A week ago he was in the hospital, then Friday, a close friends’ dad died suddenly. It had been a tough week and a half, and the moment gaffed me.

I decided it was Father’s Day. Why wait a couple months to chat with the man who held my hands as I fired that first shot on his .357-calber pistol, and showed me how to feed the rope through the wench that brought the crab pots from the mean, cold, grey water? He let me throw away the females, and the ones that were too small. He even let me drive the boat a bit, when we entered the no wake zone near the dock. Dad made me important.

He took me under the house when the pipes froze in winter, and I laid there on the frozen ground flanked by decayed tree stumps and insulation as he fixed sections that burst. I never really did anything, but I was down there.

He videotaped my elementary basketball games, when the girls on my team were taller than I was, and the baseball games when I threw so many of those nice strikes that ended up in the ocean that was deep left field, or in the xiphoid process of batters when it was rainy and I couldn’t feel my fingers. Every strike out, every ERA bruiser, Pops was there. He posted up in the corner of the gym and watched all of my basketball games and smiled as I played minutes after the coaches wife tied a gash in my head shut with my own hair since no one could give me stitches.

The only high school class I was ever tossed from was his music class.

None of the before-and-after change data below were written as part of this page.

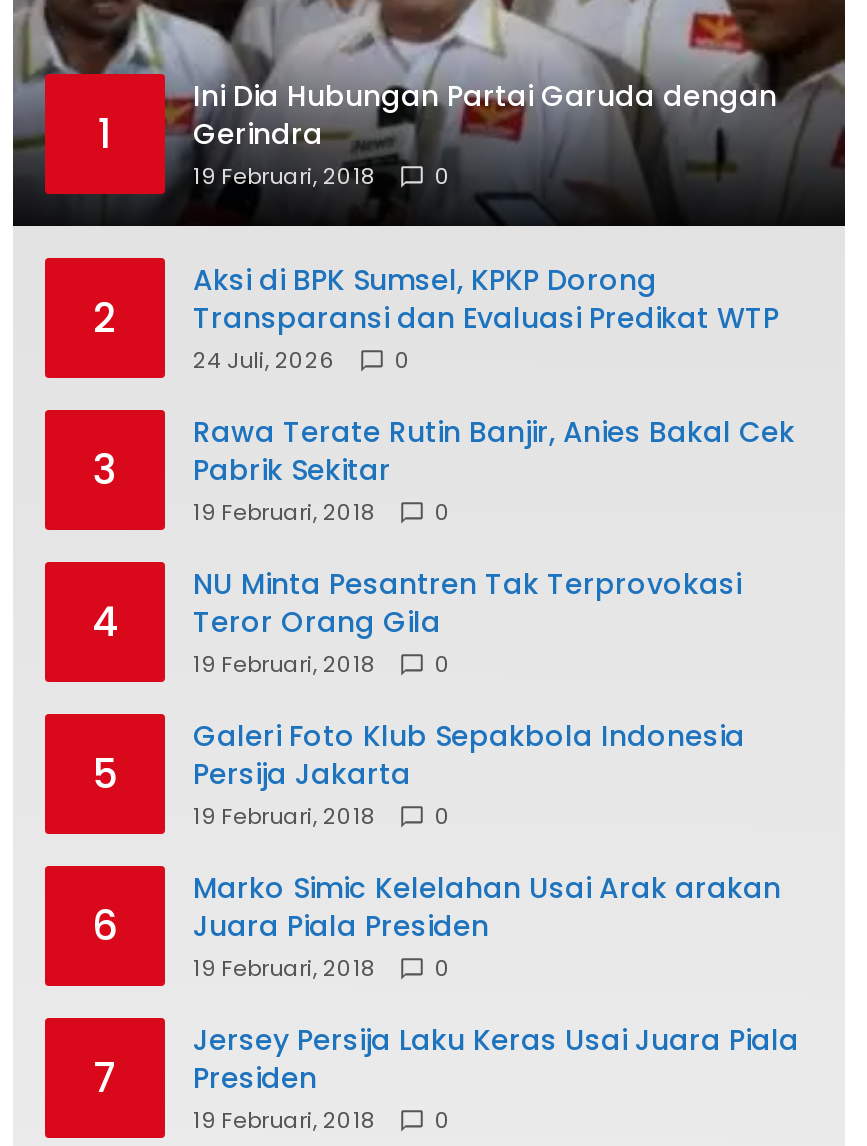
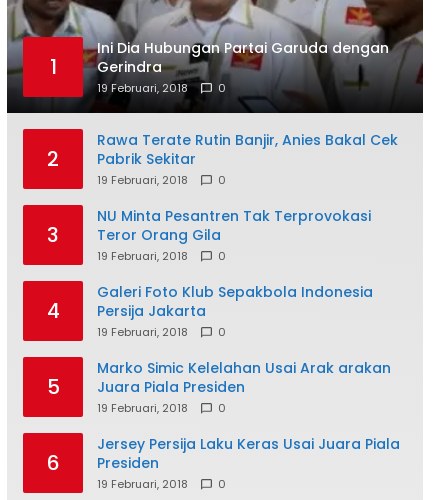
- Aksi di BPK Sumsel, KPKP Dorong
- Transparansi dan Evaluasi Predikat WTP
- 24 Juli, 2026
- 0
- 3

- 4 Teror Orang Gila
+ 3 Teror Orang Gila

- 5 Persija Jakarta
+ 4 Persija Jakarta

- 6 Juara Piala Presiden
+ 5 Juara Piala Presiden

- 7 Presiden
+ 6 Presiden
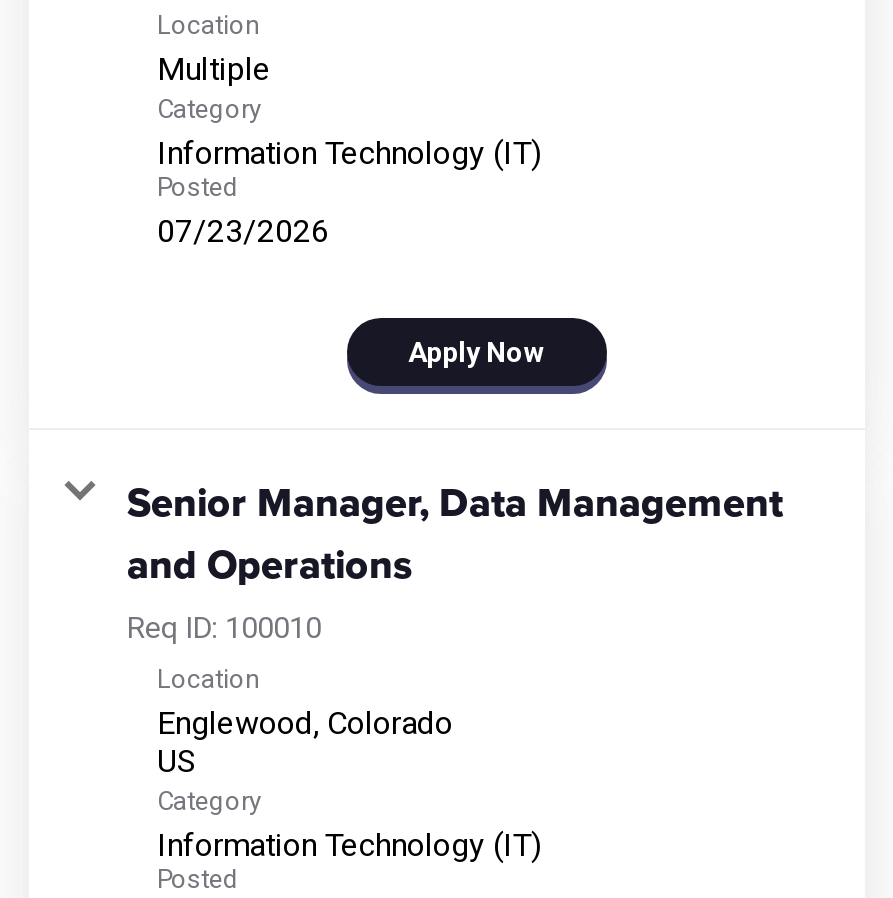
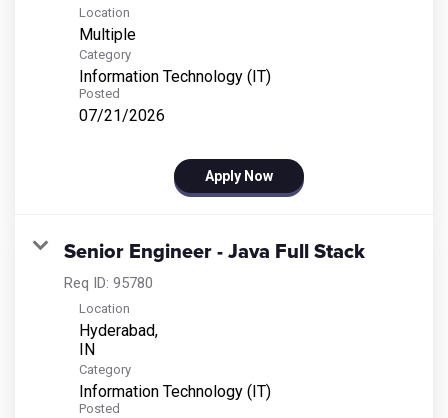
- 07/23/2026
+ 07/21/2026

- Senior Manager, Data Management
- and Operations
- Req ID: 100010
+ Senior Engineer - Java Full Stack
+ Req ID: 95780

- Englewood, Colorado
+ Hyderabad,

He had laryngitis. A kid sat on a timpani. Dad yelled. I laughed.

I walked out of the classroom and stood befuddled until my best friend Lars exited the class.

“You’re dad’s going nuts man, he’s sending everyone out; it’s awesome!”

Lars was more excited than I. I had just been booted from class, my dad’s class, how dumb was I? It’s even funnier now, because I’m not in the principal’s office.

There were other Dads that took a vested interest in me. Dads that watched close as I played with my best friends, and reminded me of the principles of character, despite being an awkward, hyperactive teenager. They were Dads that didn’t replace, but filled in during different contexts; Dads that looked out for me enough to tell me when I was being an idiot.

In the last week, life has reminded me that “Dad” is not merely a noun, because for some a father is nothing more than a chromosome contribution, and others can now only speak to theirs in prayer.